On approximate solutions of the incompressible Euler and Navier-Stokes equations

Abstract

We consider the incompressible Euler or Navier-Stokes (NS) equations on a torus Td in the functional setting of the Sobolev spaces Hn(Td) of divergence free, zero mean vector fields on Td, for n > d/2+1. We present a general theory of approximate solutions for the Euler/NS Cauchy problem; this allows to infer a lower bound Tc on the time of existence of the exact solution u analyzing a posteriori any approximate solution ua, and also to construct a function Rn such that || u(t) - ua(t) ||n <= Rn(t) for all t in [0,Tc).
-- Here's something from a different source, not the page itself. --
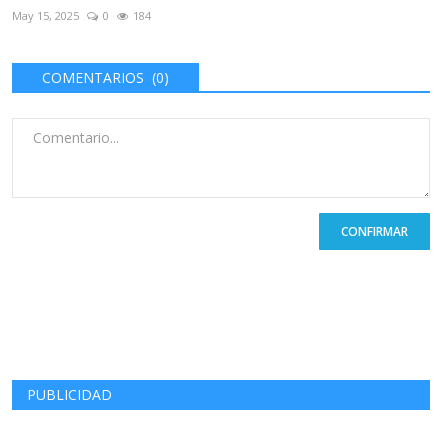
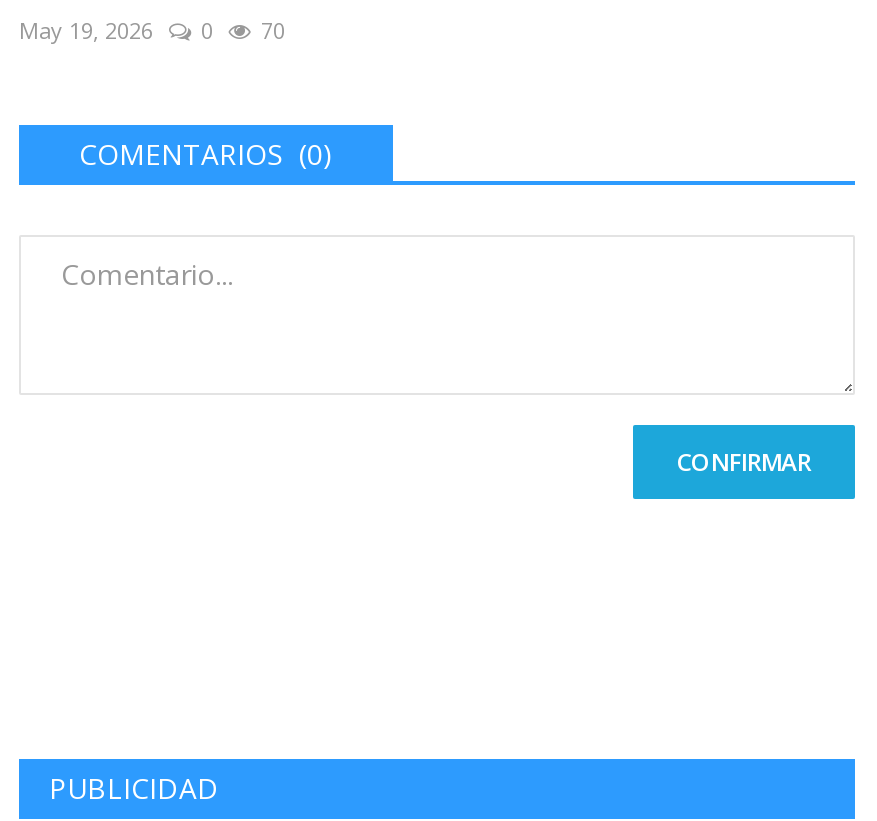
- May 15, 2025
+ May 19, 2026

- 184
+ 70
Both Tc and Rn are determined solving suitable "control inequalities", depending on the error of ua; the fully quantitative implementation of this scheme depends on some previous estimates of ours on the Euler/NS quadratic nonlinearity [15][16]. To keep in touch with the existing literature on the subject, our results are compared with a setting for approximate Euler/NS solutions proposed in [3]. As a first application of the present framework, we consider the Galerkin approximate solutions of the Euler/NS Cauchy problem, with a specific initial datum considered in [2]: in this case our methods allow, amongst else, to prove global existence for the NS Cauchy problem when the viscosity is above an explicitly given bound.